## Goal of the exercise
Read each of the lines below and tally those with "before"; the tally is the whole answer.

## Information provided
——

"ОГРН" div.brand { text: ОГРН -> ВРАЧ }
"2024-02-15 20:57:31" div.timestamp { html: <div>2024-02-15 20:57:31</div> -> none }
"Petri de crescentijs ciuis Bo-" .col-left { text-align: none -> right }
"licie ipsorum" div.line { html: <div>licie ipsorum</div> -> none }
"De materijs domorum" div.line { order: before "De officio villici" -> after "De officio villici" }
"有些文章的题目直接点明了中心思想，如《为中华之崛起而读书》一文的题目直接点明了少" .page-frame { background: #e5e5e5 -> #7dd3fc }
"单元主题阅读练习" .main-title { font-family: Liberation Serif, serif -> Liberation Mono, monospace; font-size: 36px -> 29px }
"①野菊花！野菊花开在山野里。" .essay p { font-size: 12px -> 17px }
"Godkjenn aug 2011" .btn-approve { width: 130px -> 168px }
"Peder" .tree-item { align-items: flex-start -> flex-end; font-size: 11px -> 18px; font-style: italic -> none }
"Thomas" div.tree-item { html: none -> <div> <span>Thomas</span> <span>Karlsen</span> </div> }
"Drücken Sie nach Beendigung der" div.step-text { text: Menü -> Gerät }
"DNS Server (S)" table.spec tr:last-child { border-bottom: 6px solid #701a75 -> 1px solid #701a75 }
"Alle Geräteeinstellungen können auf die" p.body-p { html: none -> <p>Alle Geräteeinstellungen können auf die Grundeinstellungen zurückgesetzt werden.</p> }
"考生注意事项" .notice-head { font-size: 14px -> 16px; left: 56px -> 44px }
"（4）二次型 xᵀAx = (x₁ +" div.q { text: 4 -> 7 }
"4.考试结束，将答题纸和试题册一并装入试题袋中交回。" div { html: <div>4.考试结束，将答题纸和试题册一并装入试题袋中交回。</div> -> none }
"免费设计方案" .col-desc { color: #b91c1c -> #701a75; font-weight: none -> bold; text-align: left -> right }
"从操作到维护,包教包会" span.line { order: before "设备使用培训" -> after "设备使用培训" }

——

## Written solution
2